La sécheresse, premier enjeu
Le 17 avril 2021, sur le site des trois bornes en pleine forêt de Fontainebleau, trois hectares de forêt partent en fumée après qu’un feu de camp, attisé par le vent et la sécheresse, se soit répandu. Durant l’été 2020, près de 25 départs de feu ont été comptabilisés et les domaines ont été plusieurs fois interdits aux visiteurs. La démonstration est faite que le risque incendie est réel dans ces massifs, constitués de pinèdes très vulnérables à la sécheresse.
Sylvain Ducroux est directeur territorial adjoint de l’Office national des forêts (ONF) et selon lui, les forêts franciliennes ont énormément souffert de trois années consécutives de sécheresses et de canicules. « Surtout pour les forêts établies sur des sols drainants, comme les forêts sur sable de Fontainebleau ou Chantilly. Les forêts sur les sols plus argileux, comme Rambouillet ou les forêts de la Brie, ont mieux traversé cette période ». Selon lui, le problème de la sécheresse est d’autant plus préoccupant qu’il se couple avec d’autres dangers, comme les maladies : « c’est comme une association de malfaiteurs : l’absence d’hiver froid et de gel favorise la prolifération des maladies. On a la maladie de l’encre qui fait des ravages dans la population des châtaigniers que l’on trouve traditionnellement dans les massifs du Val d’Oise, les Hauts-de-Seine ou les Yvelines. Dans une moindre mesure, les frênes aussi sont touchés par la chalarose ».
Pour réduire et éliminer ces risques sur le long terme, l’ONF a amorcé un plan ambitieux qui changera le visage de nos forêts. « On est sur du travail de longue haleine », souligne Sylvain Ducroux, « dans le cas de Fontainebleau il peut y avoir des récoltes dans les pinèdes que nous allons substituer avec des essences moins inflammables ». Si la catastrophe du grand incendie est largement anticipée par les départements de secours et que le risque est réduit par le développement de la technologie mobile qui réduit les délais d’intervention, l’ONF gage aussi sur un entretien soutenu des réseaux de pistes, pour les véhicules de secours.

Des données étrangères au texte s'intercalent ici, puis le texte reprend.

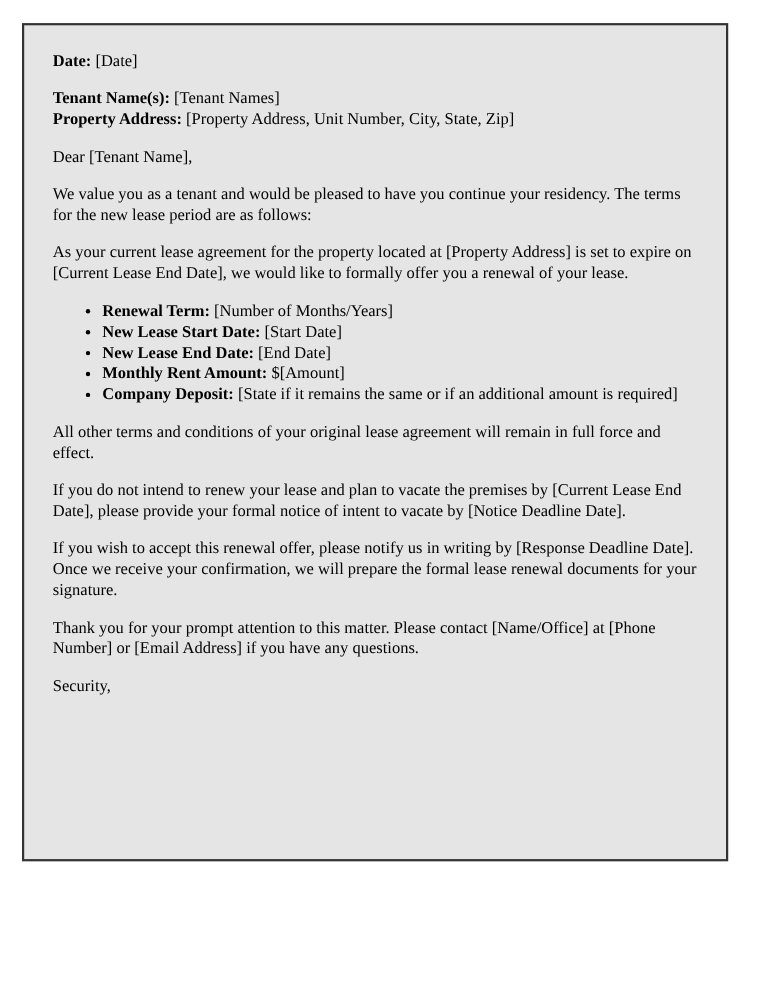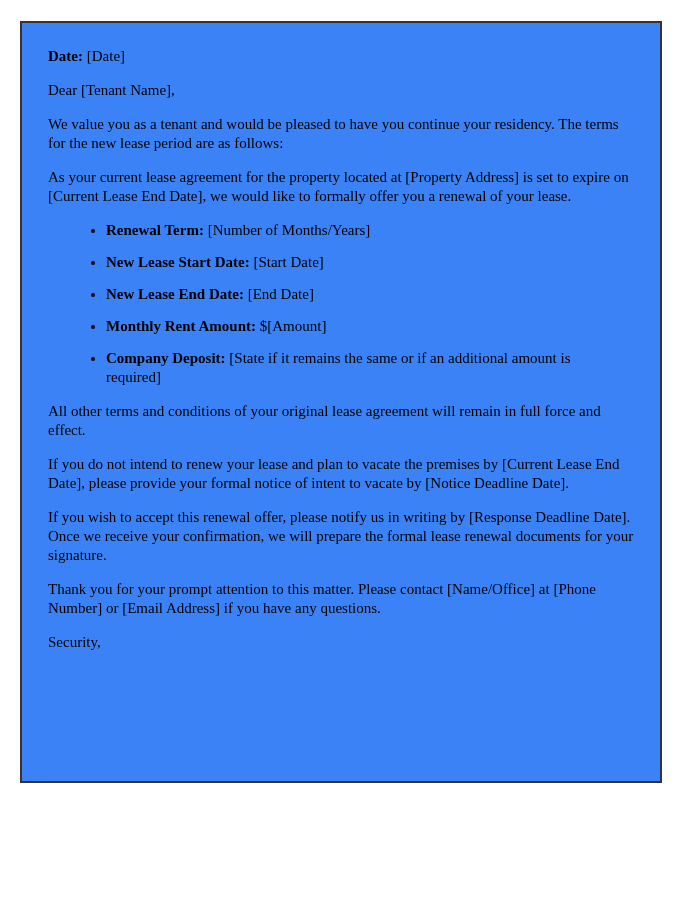"Date: [Date]" .page { background: #3b82f6 -> #e5e5e5 }
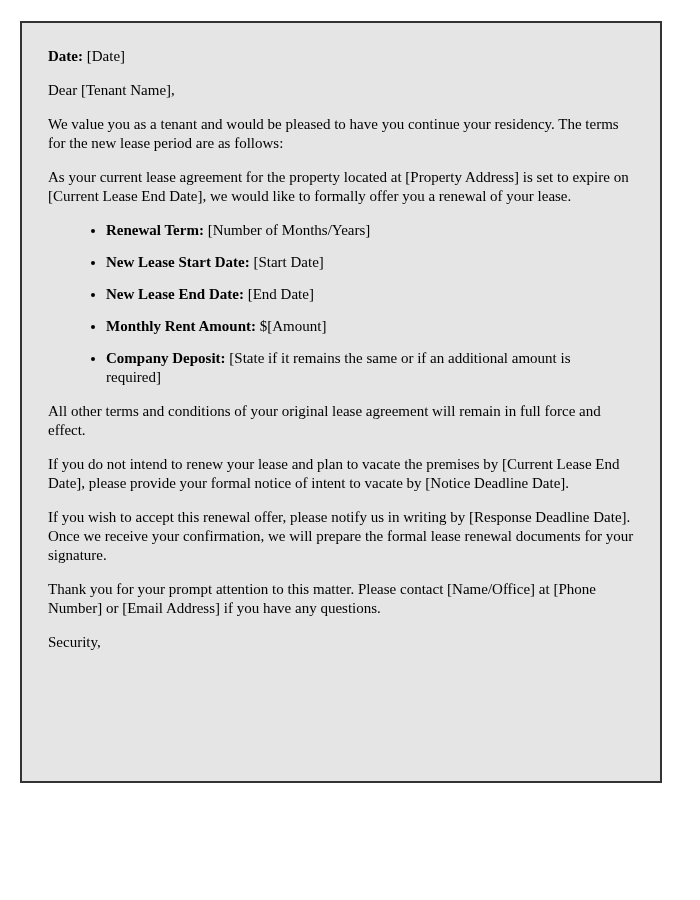"Tenant Name(s): [Tenant Names]" p { html: none -> <p><strong>Tenant Name(s):</strong> <span>[Tenant Names]</span><br> <strong>Property Address:</strong> <span>[Property Address, Unit Number, City, State, Zip]</span></p> }
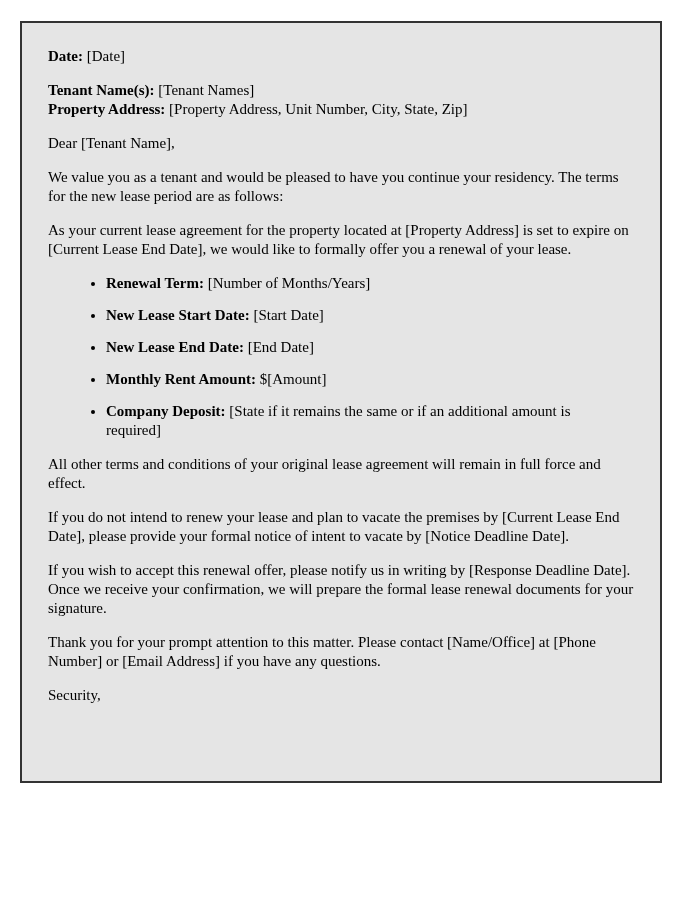"Renewal Term: [Number of Months/Years]" .page li { margin: 13px -> 0 }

Quant au risque de grandes tempêtes, généré également par le changement climatique, l’ONF a changé son fusil d’épaule dans sa gestion des populations, et ce depuis plusieurs années (notamment après que la tempête Lothar de 1999 a dévasté 1 500 hectares de forêt en Seine-et-Marne et arraché 4 000 arbres dans le domaine de Versailles). « Depuis, on évite les coupes rases et on travaille pour avoir une gestion avec des arbres de tous âges et de différentes hauteurs ce qui évite un peuplement homogène qui consomme beaucoup d’eau, ça permet aussi en cas de catastrophe que des arbres plus jeunes puissent déjà prendre le relais. Cela va augmenter la résistance de la forêt au vent, car de toute façon le vent à 130 km/h déracine les grands arbres et l’on ne peut rien y faire », conclut Sylvain Ducroux. Des initiatives qui donnent de l’espoir quant à la préservation de nos paysages franciliens.